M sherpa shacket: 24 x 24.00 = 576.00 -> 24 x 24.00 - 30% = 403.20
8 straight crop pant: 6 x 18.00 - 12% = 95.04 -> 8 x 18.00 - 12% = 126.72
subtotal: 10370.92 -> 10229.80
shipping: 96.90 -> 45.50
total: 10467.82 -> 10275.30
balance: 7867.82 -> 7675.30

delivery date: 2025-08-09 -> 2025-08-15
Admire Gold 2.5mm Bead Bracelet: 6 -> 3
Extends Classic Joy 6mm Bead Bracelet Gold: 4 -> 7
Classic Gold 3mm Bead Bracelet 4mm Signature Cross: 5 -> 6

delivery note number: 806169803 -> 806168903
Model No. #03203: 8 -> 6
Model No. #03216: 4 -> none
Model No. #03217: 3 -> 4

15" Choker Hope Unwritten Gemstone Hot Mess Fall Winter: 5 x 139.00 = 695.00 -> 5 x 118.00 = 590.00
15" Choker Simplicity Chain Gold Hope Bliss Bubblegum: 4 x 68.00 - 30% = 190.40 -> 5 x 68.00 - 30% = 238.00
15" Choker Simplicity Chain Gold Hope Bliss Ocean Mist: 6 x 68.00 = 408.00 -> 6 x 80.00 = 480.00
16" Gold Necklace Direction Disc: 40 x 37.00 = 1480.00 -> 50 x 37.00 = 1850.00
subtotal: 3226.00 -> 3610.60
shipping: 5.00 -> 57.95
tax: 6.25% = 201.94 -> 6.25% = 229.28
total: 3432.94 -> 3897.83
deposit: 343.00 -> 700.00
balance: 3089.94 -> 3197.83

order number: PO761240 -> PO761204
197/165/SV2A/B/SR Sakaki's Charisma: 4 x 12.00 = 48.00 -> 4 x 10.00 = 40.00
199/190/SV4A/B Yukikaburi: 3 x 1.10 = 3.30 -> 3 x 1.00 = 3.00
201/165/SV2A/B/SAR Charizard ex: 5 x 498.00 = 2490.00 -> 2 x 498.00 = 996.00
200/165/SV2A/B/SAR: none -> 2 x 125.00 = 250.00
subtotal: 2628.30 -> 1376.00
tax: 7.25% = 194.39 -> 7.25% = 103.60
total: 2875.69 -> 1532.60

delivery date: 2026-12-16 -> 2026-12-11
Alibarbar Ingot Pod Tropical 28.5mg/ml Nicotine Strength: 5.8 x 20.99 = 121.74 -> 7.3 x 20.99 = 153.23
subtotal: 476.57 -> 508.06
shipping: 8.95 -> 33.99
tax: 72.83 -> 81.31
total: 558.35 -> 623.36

══════

TASK REQUIREMENTS: The full set of entries, copied exactly, is the expected answer.

EXERCISE OUTPUT:
M sherpa shacket: 24 x 24.00 = 576.00 -> 24 x 24.00 - 30% = 403.20
8 straight crop pant: 6 x 18.00 - 12% = 95.04 -> 8 x 18.00 - 12% = 126.72
subtotal: 10370.92 -> 10229.80
shipping: 96.90 -> 45.50
total: 10467.82 -> 10275.30
balance: 7867.82 -> 7675.30

delivery date: 2025-08-09 -> 2025-08-15
Admire Gold 2.5mm Bead Bracelet: 6 -> 3
Extends Classic Joy 6mm Bead Bracelet Gold: 4 -> 7
Classic Gold 3mm Bead Bracelet 4mm Signature Cross: 5 -> 6

delivery note number: 806169803 -> 806168903
Model No. #03203: 8 -> 6
Model No. #03216: 4 -> none
Model No. #03217: 3 -> 4

15" Choker Hope Unwritten Gemstone Hot Mess Fall Winter: 5 x 139.00 = 695.00 -> 5 x 118.00 = 590.00
15" Choker Simplicity Chain Gold Hope Bliss Bubblegum: 4 x 68.00 - 30% = 190.40 -> 5 x 68.00 - 30% = 238.00
15" Choker Simplicity Chain Gold Hope Bliss Ocean Mist: 6 x 68.00 = 408.00 -> 6 x 80.00 = 480.00
16" Gold Necklace Direction Disc: 40 x 37.00 = 1480.00 -> 50 x 37.00 = 1850.00
subtotal: 3226.00 -> 3610.60
shipping: 5.00 -> 57.95
tax: 6.25% = 201.94 -> 6.25% = 229.28
total: 3432.94 -> 3897.83
deposit: 343.00 -> 700.00
balance: 3089.94 -> 3197.83

order number: PO761240 -> PO761204
197/165/SV2A/B/SR Sakaki's Charisma: 4 x 12.00 = 48.00 -> 4 x 10.00 = 40.00
199/190/SV4A/B Yukikaburi: 3 x 1.10 = 3.30 -> 3 x 1.00 = 3.00
201/165/SV2A/B/SAR Charizard ex: 5 x 498.00 = 2490.00 -> 2 x 498.00 = 996.00
200/165/SV2A/B/SAR: none -> 2 x 125.00 = 250.00
subtotal: 2628.30 -> 1376.00
tax: 7.25% = 194.39 -> 7.25% = 103.60
total: 2875.69 -> 1532.60

delivery date: 2026-12-16 -> 2026-12-11
Alibarbar Ingot Pod Tropical 28.5mg/ml Nicotine Strength: 5.8 x 20.99 = 121.74 -> 7.3 x 20.99 = 153.23
subtotal: 476.57 -> 508.06
shipping: 8.95 -> 33.99
tax: 72.83 -> 81.31
total: 558.35 -> 623.36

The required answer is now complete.